**GOAL OF THE EXERCISE:**
Once the line containing "(327, 857) none" is found in the records below, return it and each following line exactly, up to and including the line containing "[858,272,879,282] [623,289,648,301] on", and nothing else.

**SUPPLIED INFORMATION:**
:::::

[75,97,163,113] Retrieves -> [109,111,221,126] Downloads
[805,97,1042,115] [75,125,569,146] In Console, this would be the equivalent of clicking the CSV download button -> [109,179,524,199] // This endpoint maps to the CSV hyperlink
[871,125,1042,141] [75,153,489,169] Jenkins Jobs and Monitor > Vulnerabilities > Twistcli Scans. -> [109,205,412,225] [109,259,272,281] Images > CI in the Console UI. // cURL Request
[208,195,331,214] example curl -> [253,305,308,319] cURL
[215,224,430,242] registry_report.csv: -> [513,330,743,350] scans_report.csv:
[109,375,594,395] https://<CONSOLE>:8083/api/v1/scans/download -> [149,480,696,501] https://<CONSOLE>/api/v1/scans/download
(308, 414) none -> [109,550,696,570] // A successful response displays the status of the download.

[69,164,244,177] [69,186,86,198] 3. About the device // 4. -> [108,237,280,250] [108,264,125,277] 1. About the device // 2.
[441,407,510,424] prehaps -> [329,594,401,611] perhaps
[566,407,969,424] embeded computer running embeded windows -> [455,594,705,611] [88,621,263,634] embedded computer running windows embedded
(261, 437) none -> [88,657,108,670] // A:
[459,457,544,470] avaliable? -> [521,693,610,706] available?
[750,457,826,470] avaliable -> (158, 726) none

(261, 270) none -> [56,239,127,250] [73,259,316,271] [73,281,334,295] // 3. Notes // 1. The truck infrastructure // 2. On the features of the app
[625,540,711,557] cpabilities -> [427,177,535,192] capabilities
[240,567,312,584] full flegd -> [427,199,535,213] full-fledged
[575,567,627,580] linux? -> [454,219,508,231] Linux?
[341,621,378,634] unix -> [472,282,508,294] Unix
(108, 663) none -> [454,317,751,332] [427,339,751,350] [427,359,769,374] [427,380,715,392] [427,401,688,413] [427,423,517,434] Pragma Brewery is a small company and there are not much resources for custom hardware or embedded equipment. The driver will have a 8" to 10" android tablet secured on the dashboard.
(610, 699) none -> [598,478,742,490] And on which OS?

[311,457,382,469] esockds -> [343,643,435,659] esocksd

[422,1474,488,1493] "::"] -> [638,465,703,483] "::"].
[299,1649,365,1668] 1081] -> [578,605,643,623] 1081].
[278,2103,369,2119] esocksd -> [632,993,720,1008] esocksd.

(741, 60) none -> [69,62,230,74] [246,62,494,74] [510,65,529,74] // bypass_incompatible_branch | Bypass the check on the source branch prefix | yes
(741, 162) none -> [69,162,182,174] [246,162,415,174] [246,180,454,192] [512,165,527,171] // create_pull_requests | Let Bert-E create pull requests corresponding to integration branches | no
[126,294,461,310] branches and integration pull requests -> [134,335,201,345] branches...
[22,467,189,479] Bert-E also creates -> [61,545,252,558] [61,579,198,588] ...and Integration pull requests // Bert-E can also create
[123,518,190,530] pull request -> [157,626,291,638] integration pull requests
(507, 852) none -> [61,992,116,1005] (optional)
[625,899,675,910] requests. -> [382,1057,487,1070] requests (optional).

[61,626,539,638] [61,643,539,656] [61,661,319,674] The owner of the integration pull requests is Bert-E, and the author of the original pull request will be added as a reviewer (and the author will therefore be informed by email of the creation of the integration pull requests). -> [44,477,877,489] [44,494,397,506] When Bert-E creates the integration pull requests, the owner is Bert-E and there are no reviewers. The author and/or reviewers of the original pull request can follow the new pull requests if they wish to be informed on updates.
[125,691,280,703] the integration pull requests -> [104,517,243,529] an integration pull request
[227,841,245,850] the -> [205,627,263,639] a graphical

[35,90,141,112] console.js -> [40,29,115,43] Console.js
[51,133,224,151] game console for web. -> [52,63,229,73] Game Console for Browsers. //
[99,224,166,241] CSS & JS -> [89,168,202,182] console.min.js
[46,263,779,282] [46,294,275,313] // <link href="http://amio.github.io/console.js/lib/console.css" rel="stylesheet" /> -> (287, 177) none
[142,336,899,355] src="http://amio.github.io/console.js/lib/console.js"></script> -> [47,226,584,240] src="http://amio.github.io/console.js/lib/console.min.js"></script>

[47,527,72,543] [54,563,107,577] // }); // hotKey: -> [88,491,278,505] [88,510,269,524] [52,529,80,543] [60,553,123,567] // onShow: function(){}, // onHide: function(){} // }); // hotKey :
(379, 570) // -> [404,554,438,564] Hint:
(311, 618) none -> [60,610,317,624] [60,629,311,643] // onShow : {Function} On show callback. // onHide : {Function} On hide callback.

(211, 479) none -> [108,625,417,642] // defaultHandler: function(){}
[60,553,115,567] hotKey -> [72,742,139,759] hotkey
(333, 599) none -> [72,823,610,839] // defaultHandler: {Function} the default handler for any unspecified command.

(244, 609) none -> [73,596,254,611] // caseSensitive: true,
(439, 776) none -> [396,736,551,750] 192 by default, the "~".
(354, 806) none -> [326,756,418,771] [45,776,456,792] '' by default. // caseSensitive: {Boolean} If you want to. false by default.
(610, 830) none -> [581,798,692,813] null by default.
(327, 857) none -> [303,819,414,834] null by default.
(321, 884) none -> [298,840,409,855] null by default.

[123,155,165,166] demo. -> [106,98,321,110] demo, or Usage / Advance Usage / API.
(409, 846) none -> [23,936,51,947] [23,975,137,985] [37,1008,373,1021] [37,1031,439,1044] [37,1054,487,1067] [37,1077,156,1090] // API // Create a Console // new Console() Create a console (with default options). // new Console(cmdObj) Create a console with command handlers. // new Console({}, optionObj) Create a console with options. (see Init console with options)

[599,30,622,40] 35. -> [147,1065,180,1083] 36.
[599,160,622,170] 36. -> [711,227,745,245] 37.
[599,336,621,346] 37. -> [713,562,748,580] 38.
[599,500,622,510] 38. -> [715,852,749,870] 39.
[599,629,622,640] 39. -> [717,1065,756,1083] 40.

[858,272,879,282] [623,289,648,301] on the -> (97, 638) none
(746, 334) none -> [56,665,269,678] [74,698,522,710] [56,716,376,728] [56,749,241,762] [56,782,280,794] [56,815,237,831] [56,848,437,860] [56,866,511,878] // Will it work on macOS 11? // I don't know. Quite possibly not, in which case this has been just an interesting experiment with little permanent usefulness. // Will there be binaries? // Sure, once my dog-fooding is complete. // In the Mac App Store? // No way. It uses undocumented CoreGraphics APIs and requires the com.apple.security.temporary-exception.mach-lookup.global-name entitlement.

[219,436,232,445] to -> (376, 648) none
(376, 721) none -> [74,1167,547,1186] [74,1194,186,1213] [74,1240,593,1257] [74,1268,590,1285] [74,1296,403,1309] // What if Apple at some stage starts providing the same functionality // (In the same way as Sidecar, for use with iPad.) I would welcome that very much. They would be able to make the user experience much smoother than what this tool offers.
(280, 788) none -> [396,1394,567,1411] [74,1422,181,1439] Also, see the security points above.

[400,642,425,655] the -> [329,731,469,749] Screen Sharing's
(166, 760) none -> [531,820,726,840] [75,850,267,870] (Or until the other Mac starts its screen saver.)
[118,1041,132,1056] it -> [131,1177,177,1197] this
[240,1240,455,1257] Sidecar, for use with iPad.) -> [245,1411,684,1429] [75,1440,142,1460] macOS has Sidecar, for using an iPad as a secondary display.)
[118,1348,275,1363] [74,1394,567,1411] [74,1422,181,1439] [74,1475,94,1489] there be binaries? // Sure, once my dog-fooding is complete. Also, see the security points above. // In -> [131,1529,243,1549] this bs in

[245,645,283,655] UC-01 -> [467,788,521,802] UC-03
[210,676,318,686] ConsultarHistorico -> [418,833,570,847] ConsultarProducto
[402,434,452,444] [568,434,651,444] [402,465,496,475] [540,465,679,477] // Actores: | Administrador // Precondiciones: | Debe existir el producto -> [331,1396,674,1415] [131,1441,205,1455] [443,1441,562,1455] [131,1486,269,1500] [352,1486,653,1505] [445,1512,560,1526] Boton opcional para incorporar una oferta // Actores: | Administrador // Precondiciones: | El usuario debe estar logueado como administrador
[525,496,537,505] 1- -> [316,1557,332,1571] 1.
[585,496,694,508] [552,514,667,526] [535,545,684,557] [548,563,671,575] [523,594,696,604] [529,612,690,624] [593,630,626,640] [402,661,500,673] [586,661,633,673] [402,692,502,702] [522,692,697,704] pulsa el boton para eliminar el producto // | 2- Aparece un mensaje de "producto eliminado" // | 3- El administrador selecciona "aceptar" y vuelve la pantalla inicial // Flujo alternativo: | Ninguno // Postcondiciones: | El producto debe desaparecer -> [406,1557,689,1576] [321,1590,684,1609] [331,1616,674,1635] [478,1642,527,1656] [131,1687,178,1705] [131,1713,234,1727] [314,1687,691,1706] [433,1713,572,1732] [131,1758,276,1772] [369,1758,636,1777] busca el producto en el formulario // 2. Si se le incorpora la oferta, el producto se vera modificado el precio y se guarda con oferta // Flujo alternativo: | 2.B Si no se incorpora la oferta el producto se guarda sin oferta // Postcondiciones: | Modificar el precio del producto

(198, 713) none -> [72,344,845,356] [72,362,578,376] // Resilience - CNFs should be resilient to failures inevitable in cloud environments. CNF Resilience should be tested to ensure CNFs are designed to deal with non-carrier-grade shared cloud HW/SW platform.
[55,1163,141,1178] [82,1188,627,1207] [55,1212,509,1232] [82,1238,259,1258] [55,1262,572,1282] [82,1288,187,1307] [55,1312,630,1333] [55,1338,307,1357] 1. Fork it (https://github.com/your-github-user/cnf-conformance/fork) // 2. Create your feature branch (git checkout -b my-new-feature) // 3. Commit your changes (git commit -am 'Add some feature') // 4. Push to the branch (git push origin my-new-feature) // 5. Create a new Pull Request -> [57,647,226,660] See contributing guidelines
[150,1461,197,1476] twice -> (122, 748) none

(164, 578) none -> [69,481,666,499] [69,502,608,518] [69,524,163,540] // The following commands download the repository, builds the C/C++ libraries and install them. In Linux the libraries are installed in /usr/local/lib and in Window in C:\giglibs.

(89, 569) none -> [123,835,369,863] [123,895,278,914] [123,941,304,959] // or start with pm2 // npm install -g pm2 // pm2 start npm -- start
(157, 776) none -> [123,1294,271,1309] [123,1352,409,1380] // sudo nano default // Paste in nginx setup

:::::

**ANSWER:**
(327, 857) none -> [303,819,414,834] null by default.
(321, 884) none -> [298,840,409,855] null by default.

[123,155,165,166] demo. -> [106,98,321,110] demo, or Usage / Advance Usage / API.
(409, 846) none -> [23,936,51,947] [23,975,137,985] [37,1008,373,1021] [37,1031,439,1044] [37,1054,487,1067] [37,1077,156,1090] // API // Create a Console // new Console() Create a console (with default options). // new Console(cmdObj) Create a console with command handlers. // new Console({}, optionObj) Create a console with options. (see Init console with options)

[599,30,622,40] 35. -> [147,1065,180,1083] 36.
[599,160,622,170] 36. -> [711,227,745,245] 37.
[599,336,621,346] 37. -> [713,562,748,580] 38.
[599,500,622,510] 38. -> [715,852,749,870] 39.
[599,629,622,640] 39. -> [717,1065,756,1083] 40.

[858,272,879,282] [623,289,648,301] on the -> (97, 638) none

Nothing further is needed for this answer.